Your objective
Working from the records below, repeat exactly the lines starting at the line that contains "shipping method: UPS -> FedEx" and ending at the line that contains "total: 254.86 -> 246.53", inclusive.

*** Opening of Supplied records ***

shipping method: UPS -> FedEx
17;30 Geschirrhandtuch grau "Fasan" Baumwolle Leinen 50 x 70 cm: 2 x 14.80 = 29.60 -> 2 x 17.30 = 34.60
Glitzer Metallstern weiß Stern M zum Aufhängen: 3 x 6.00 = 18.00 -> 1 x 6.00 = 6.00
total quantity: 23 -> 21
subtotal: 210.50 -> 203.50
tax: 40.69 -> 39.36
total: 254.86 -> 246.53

*** Close of Supplied records ***
*** Opening of Supplied records ***

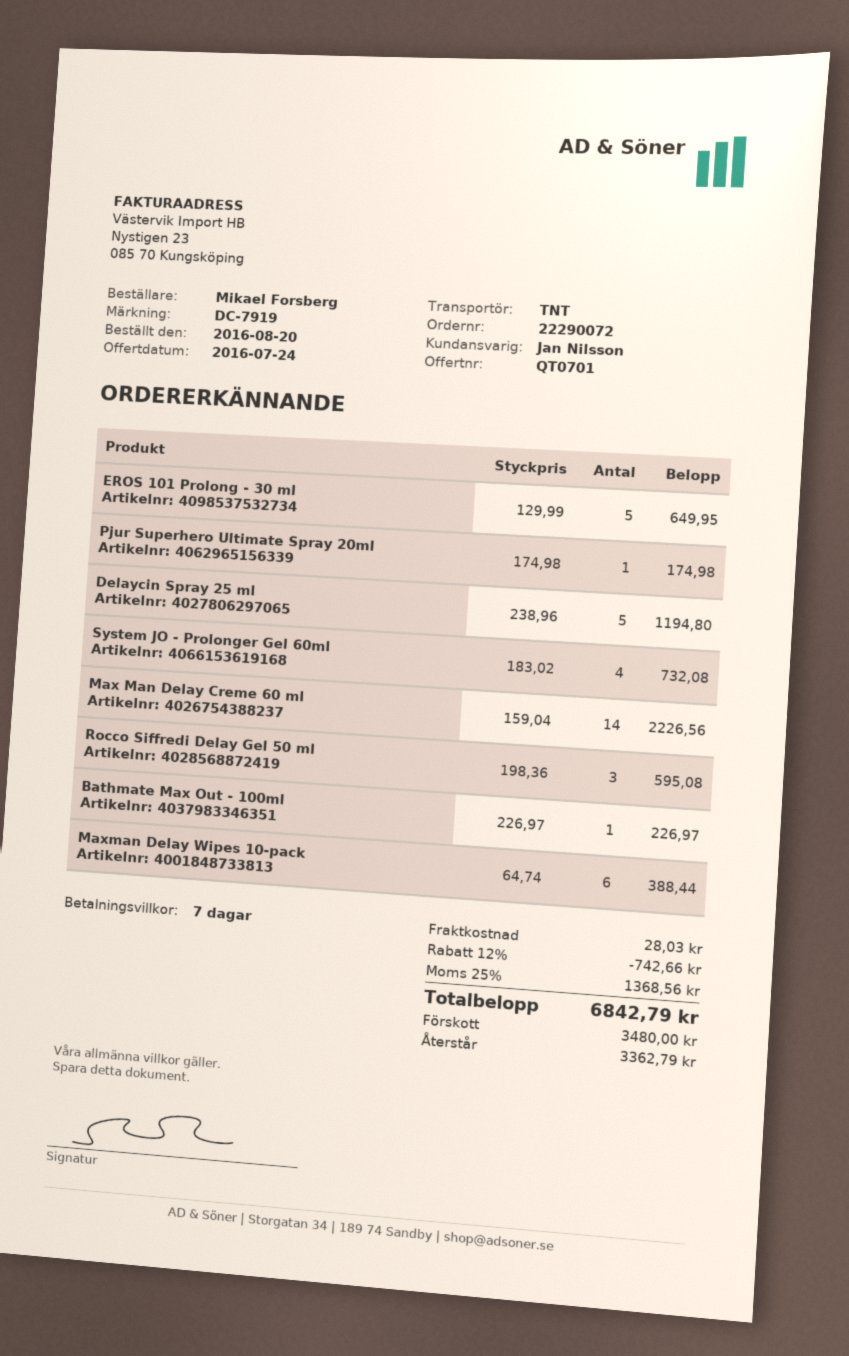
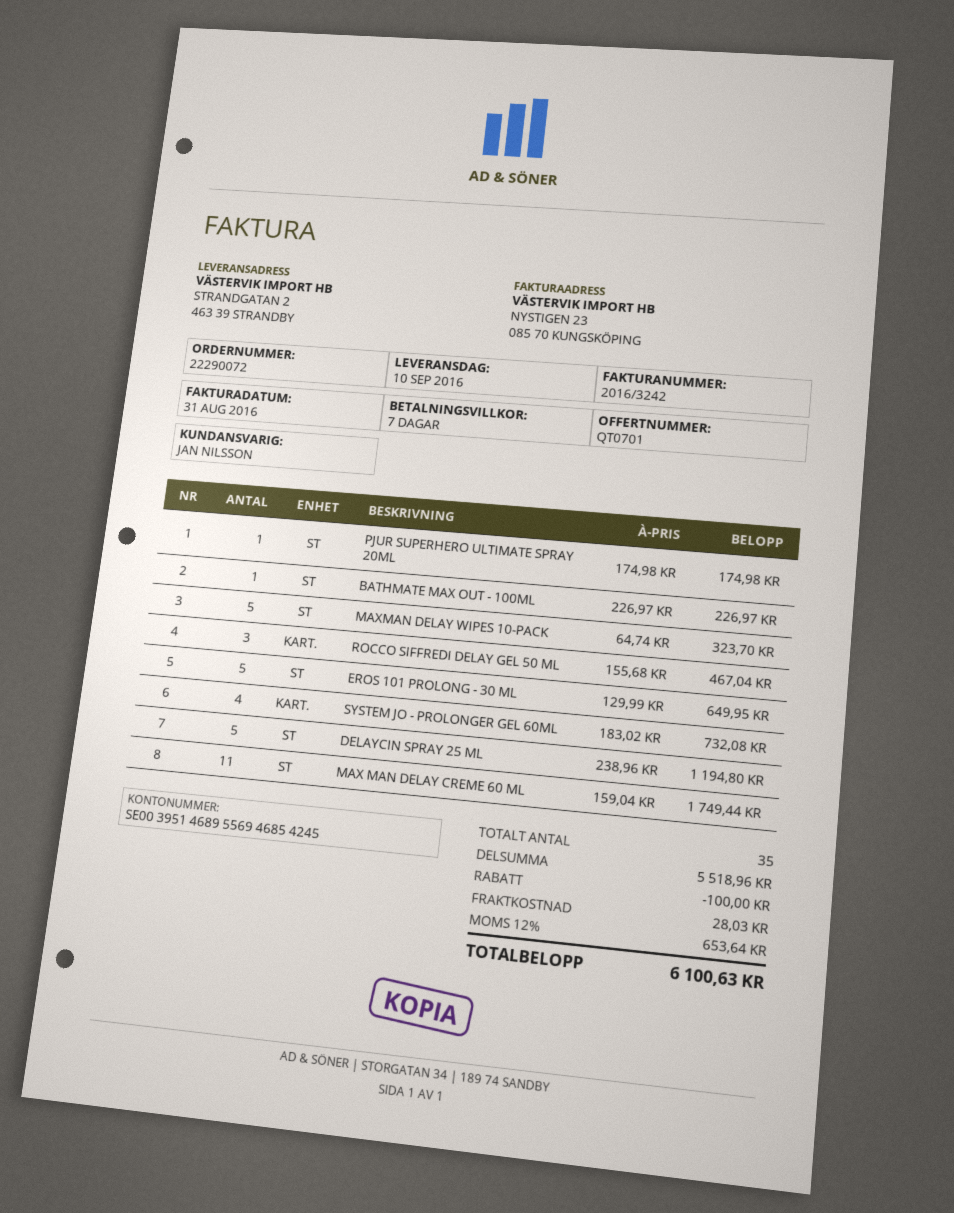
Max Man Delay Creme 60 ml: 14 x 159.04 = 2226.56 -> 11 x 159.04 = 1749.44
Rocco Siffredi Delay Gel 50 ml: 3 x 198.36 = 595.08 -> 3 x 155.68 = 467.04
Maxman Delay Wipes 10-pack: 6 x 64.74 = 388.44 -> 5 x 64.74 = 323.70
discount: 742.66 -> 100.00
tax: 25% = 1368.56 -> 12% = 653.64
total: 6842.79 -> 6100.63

*** Close of Supplied records ***

Exercise answer
shipping method: UPS -> FedEx
17;30 Geschirrhandtuch grau "Fasan" Baumwolle Leinen 50 x 70 cm: 2 x 14.80 = 29.60 -> 2 x 17.30 = 34.60
Glitzer Metallstern weiß Stern M zum Aufhängen: 3 x 6.00 = 18.00 -> 1 x 6.00 = 6.00
total quantity: 23 -> 21
subtotal: 210.50 -> 203.50
tax: 40.69 -> 39.36
total: 254.86 -> 246.53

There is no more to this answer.